Was gehört zum Jahresabschluss in der Zahnarztpraxis?
Zum Jahresabschluss zählen der vollständige Abrechnungsabschluss, die Übersicht über Zahlungseingänge und offene Forderungen sowie die Übergabe aller relevanten Unterlagen an den Steuerberater.
Warum muss die Abrechnung vor dem Steuerabschluss abgeschlossen sein?
Offene oder fehlende Abrechnungen verfälschen Umsätze und führen zu unzutreffenden steuerlichen Ergebnissen.
Welche Rolle spielt die Praxissoftware beim Jahresabschluss?
Sie ist die zentrale Datenquelle für Umsätze, Behandlungsstatus und offene Posten und damit die Grundlage für einen korrekten Abschluss.
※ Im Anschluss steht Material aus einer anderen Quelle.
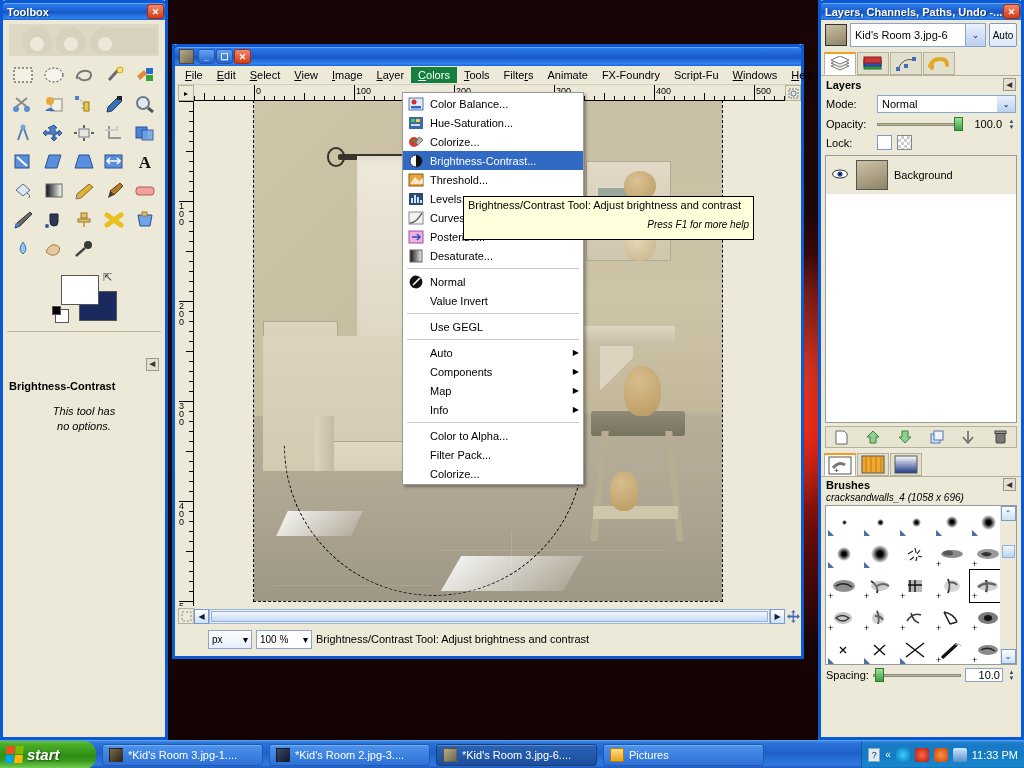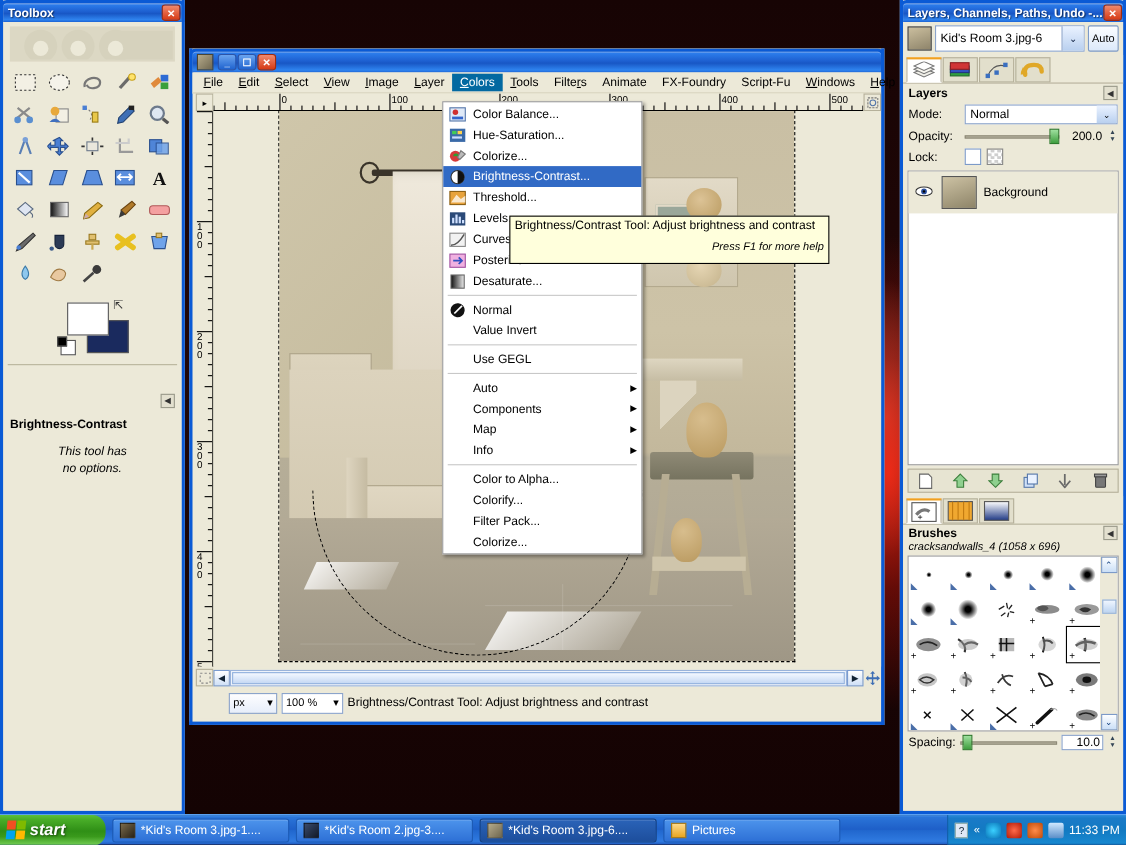"Colors" .mi.active { background: #0369a1 -> #15803d }
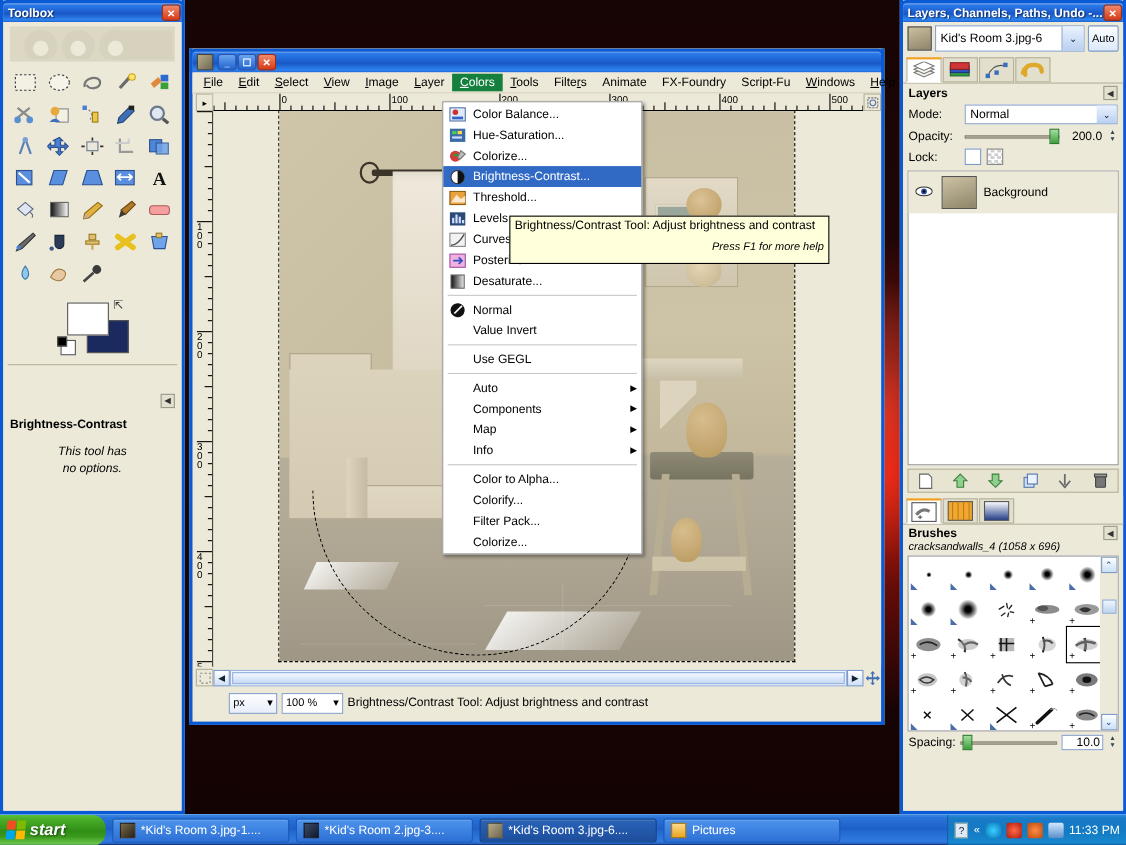"200.0" span.numval { text: 200.0 -> 100.0 }
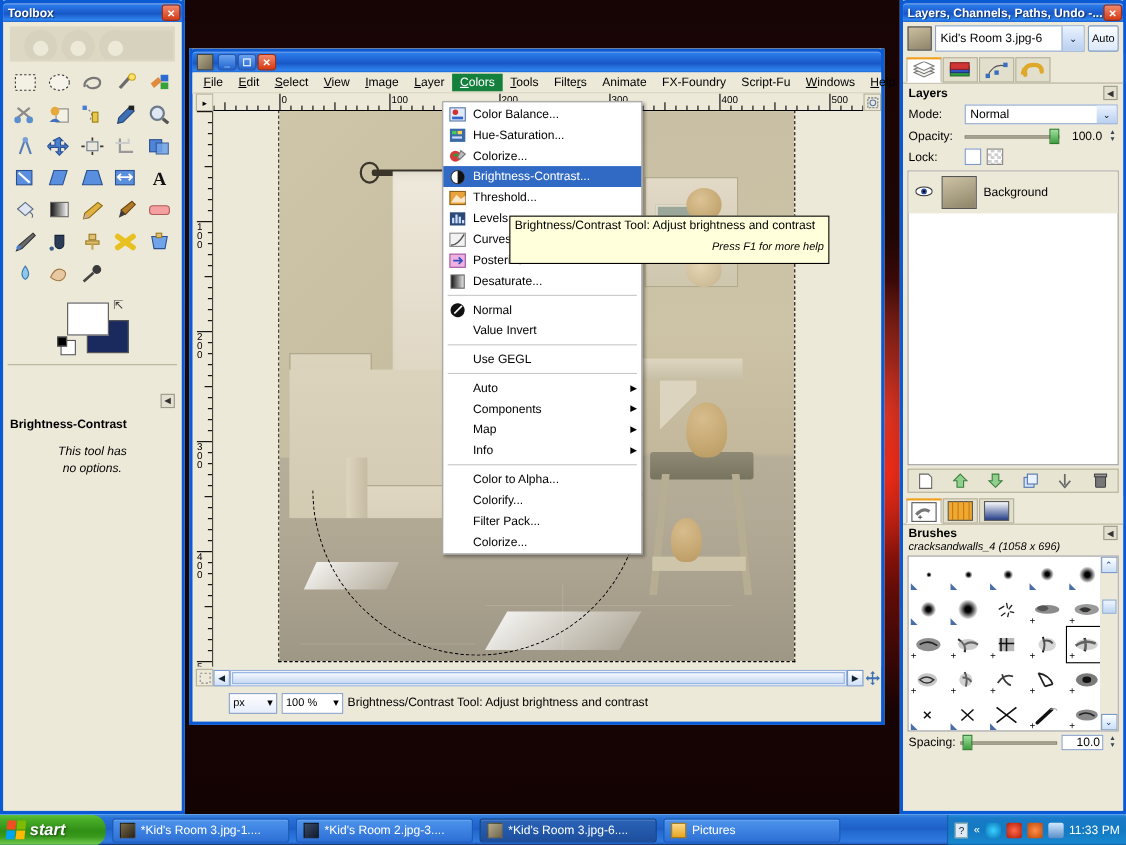"Colorify..." div.menurow { html: <div> <span></span> <span>Colorify...</span> </div> -> none }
Was ist für den Jahresabschluss 2025 besonders wichtig?
Aktuelle Prüfmodule, korrekte Festzuschüsse, GoBD-konforme Belegführung und eine lückenlose Dokumentation im Hinblick auf die ePA.
Wie lässt sich Stress zum Jahresende vermeiden?
Durch regelmäßige Abrechnungsroutinen, klare Zuständigkeiten und den Einsatz einer modernen Praxisverwaltungssoftware.